Early life and education

Henrietta Verle "Henri" Mann was born in 1934 in Clinton, Custer County, Oklahoma to Lanora E. and Henry Mann.[1] The Manns were enrolled in the Cheyenne and Arapaho Tribes of Oklahoma.[2] Her father was a farmer and raised cattle on his family's allotment near Hammon, Oklahoma and her mother raised chickens. Her great-grandmothers were White Buffalo Woman, one of the survivors of the Sand Creek massacre, and Vister, a survivor of the Washita Massacre. Her mother was a Christian, but the rest of her family followed traditional belief systems and the Native American Church.[3]
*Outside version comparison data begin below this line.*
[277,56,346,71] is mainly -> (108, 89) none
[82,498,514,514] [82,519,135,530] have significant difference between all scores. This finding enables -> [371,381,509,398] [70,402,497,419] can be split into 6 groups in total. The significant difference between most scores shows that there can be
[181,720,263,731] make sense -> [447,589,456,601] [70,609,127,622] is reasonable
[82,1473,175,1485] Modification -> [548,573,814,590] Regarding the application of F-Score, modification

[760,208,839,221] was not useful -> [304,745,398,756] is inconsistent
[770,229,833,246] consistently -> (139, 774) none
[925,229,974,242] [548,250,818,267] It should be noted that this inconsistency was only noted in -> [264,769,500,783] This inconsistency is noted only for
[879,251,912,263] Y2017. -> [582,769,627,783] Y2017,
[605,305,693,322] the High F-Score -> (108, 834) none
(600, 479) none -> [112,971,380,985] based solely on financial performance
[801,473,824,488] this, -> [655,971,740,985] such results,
Mann's first language was Cheyenne and even after she started school in Hammon, an aunt came daily to give her after-school lessons in Cheyenne culture. After graduating from high school in 1950, Mann went on to study at the normal school at Southwestern State College in Weatherford, Oklahoma.[3] In 1954, she earned her bachelor's degree[2] in English and her parents gave her the Indian name "The Woman Who Comes to Offer Prayer".[3] She married while working as a high school English teacher, Alfred Whiteman, who died in 1980, and had four children with him.[2][3]

Career

As an elected board member for the Tribal Council, she was one of the authors of the federal legislation which resulted in a $15 million judgment from the US government in favor of her tribe in 1967 as part of the settlements of the Indian Claims Commission.[2] She advocated for the creation of Native American studies programs to develop not only self-awareness but to allow American Indians to be empowered with self-determination.[4] She was the "founding president of the Cheyenne and Arapaho Tribal college".[5]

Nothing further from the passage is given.